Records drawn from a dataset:
************

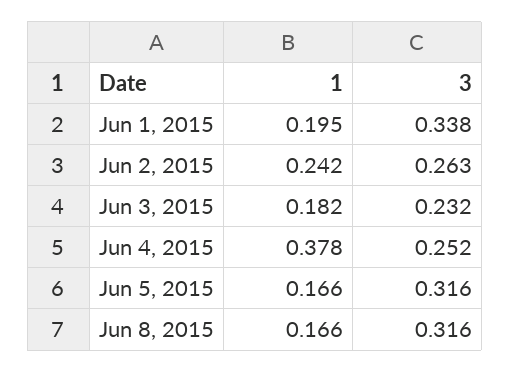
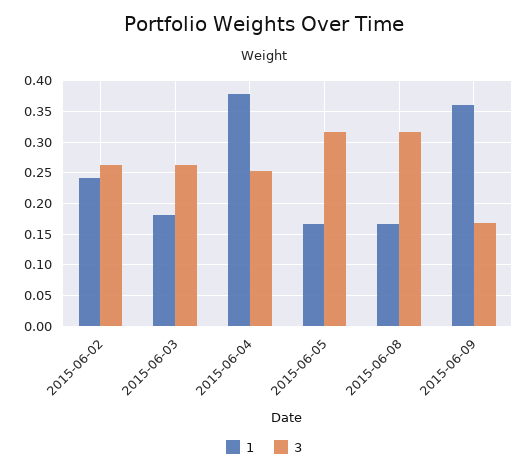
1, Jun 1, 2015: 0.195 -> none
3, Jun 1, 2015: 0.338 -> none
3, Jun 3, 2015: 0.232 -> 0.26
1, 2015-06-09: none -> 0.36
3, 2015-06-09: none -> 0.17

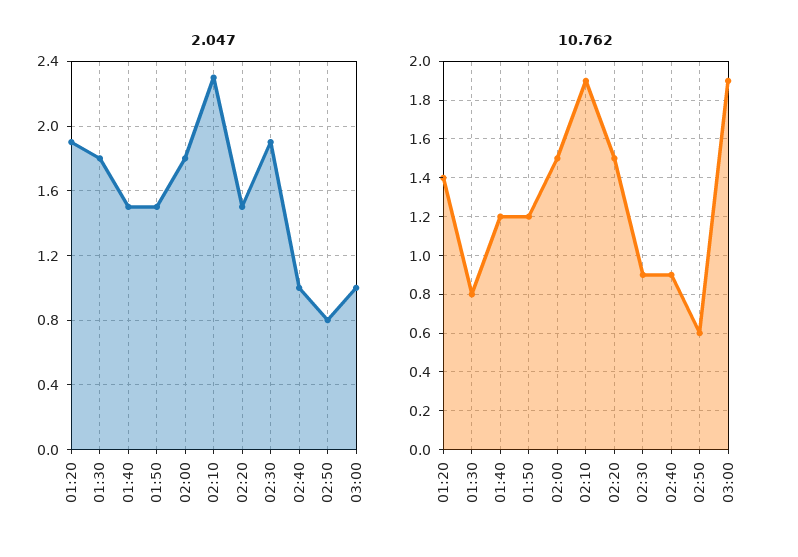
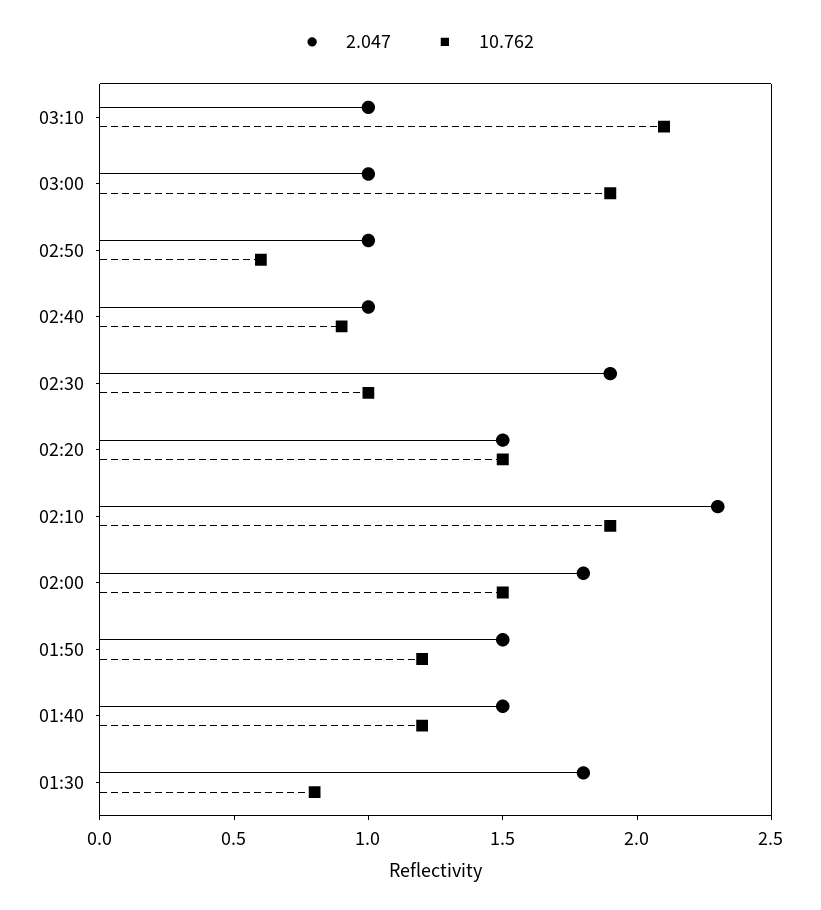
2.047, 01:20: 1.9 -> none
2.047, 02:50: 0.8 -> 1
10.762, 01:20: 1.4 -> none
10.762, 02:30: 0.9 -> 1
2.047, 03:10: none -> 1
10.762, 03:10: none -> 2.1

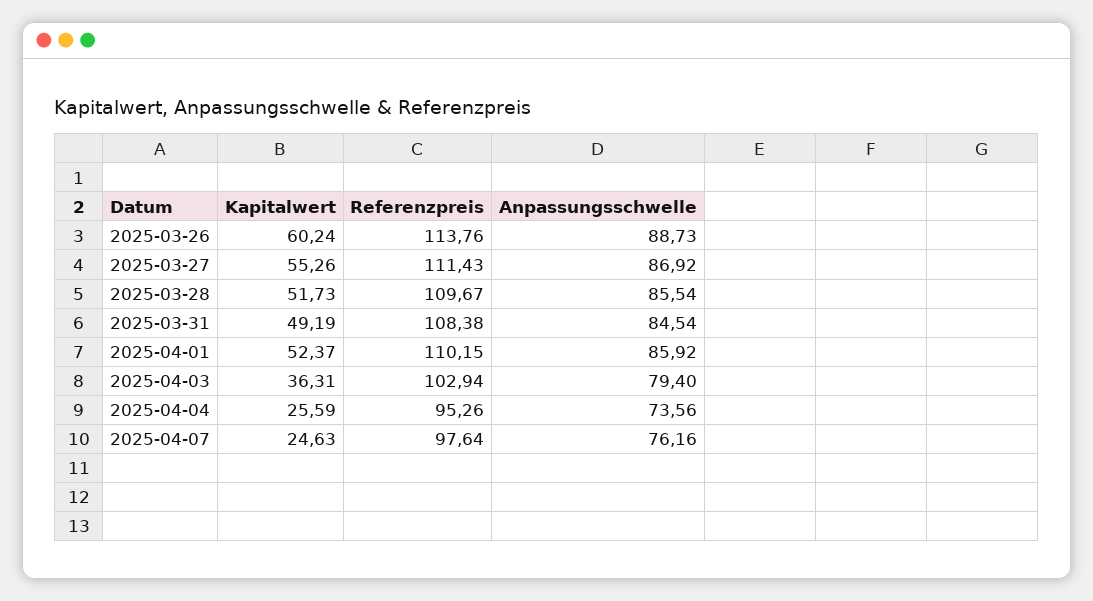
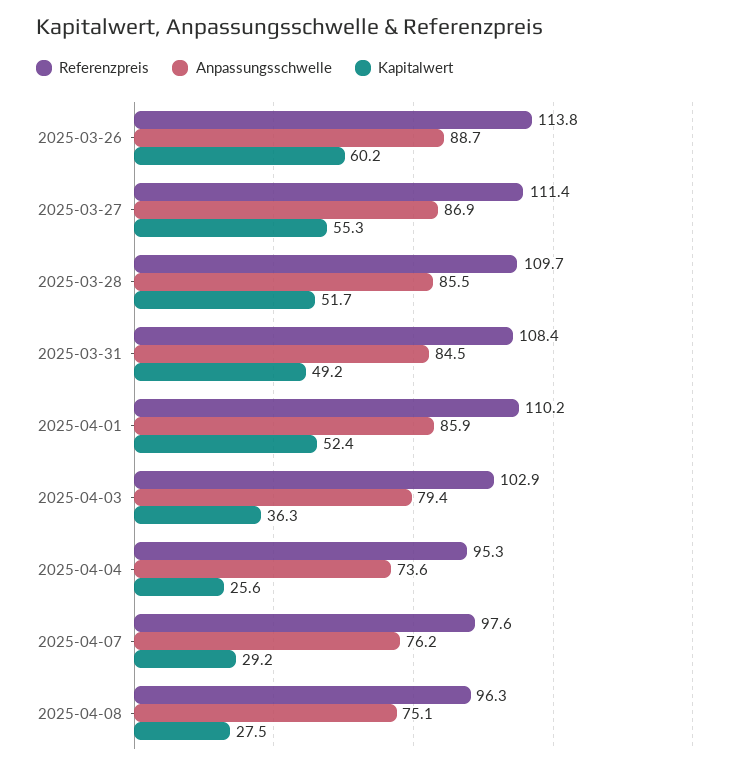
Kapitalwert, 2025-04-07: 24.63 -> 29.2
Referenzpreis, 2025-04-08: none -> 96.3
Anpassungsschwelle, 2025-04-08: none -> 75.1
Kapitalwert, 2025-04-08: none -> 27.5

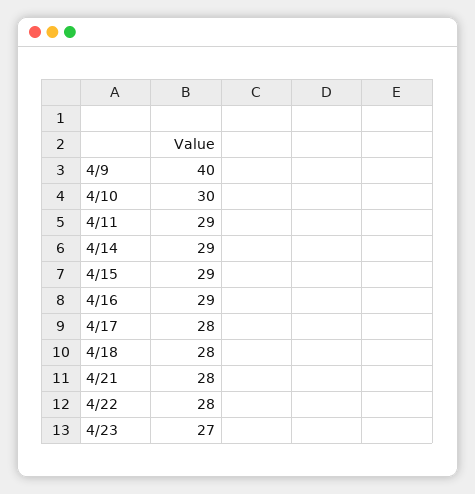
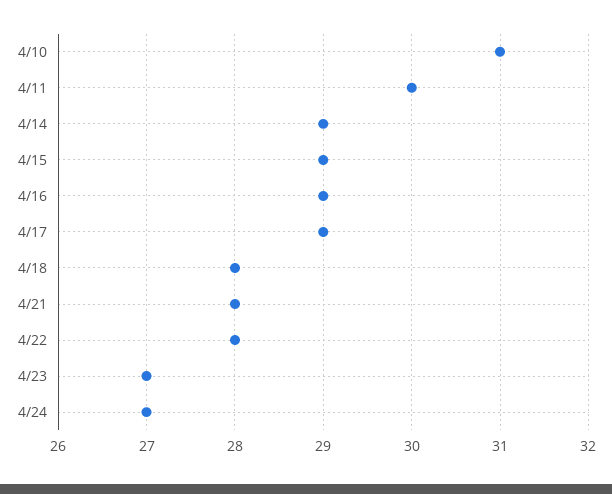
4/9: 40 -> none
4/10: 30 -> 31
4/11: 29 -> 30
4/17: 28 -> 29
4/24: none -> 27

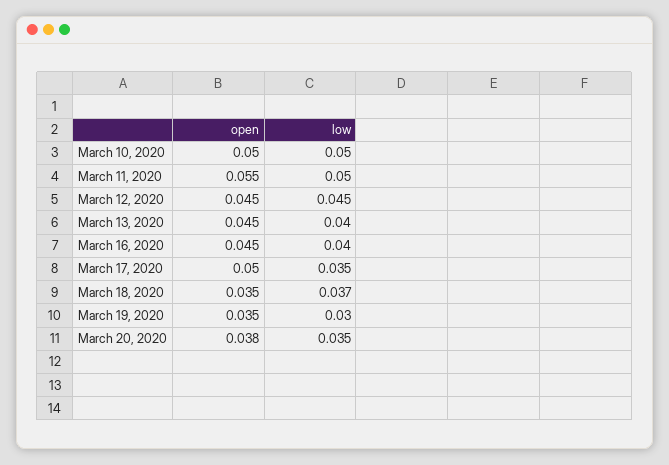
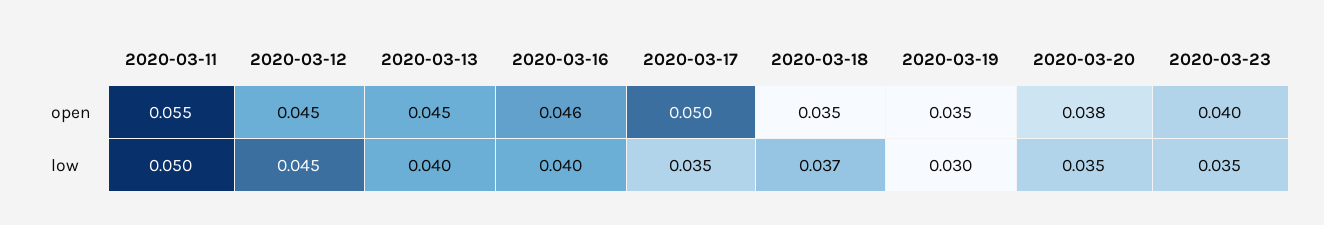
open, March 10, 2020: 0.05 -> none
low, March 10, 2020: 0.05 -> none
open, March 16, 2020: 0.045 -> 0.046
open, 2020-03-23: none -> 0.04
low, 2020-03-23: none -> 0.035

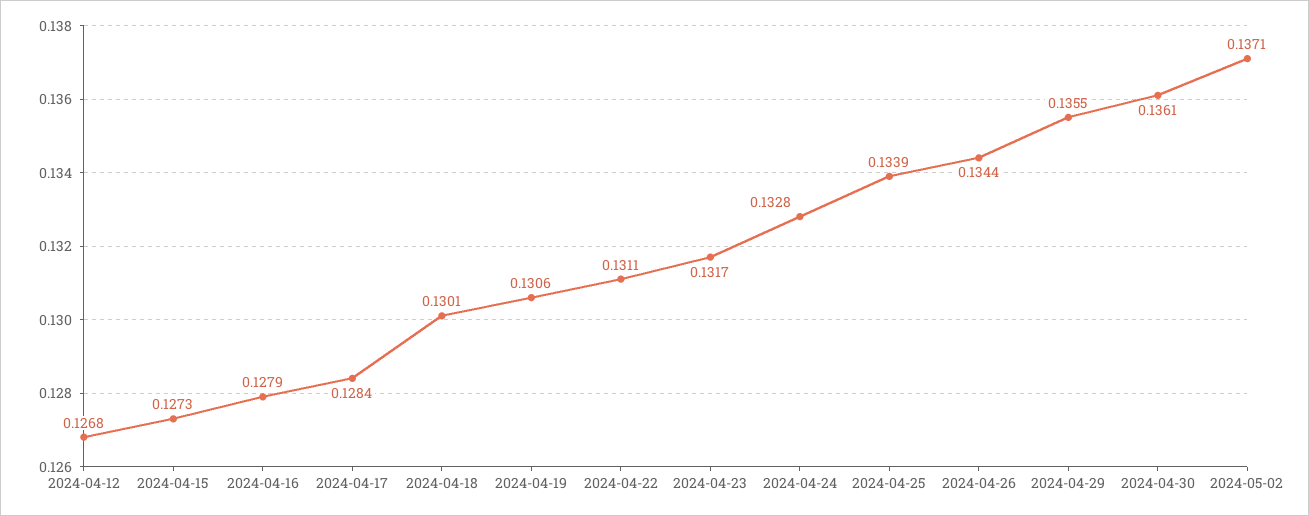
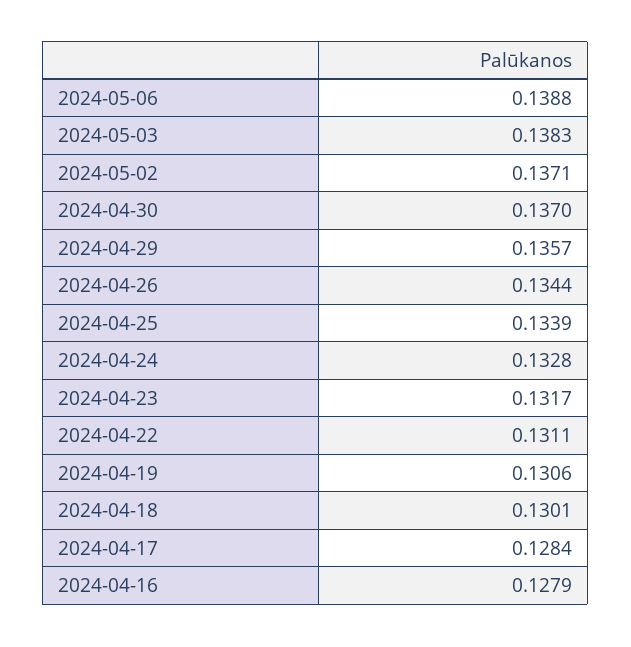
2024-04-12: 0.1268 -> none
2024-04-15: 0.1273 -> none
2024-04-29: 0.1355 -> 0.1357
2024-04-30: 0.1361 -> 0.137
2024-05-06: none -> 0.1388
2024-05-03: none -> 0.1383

************

About this exercise.
The answer must be all the lines above that hold the word "March".

Task solution.
open, March 10, 2020: 0.05 -> none
low, March 10, 2020: 0.05 -> none
open, March 16, 2020: 0.045 -> 0.046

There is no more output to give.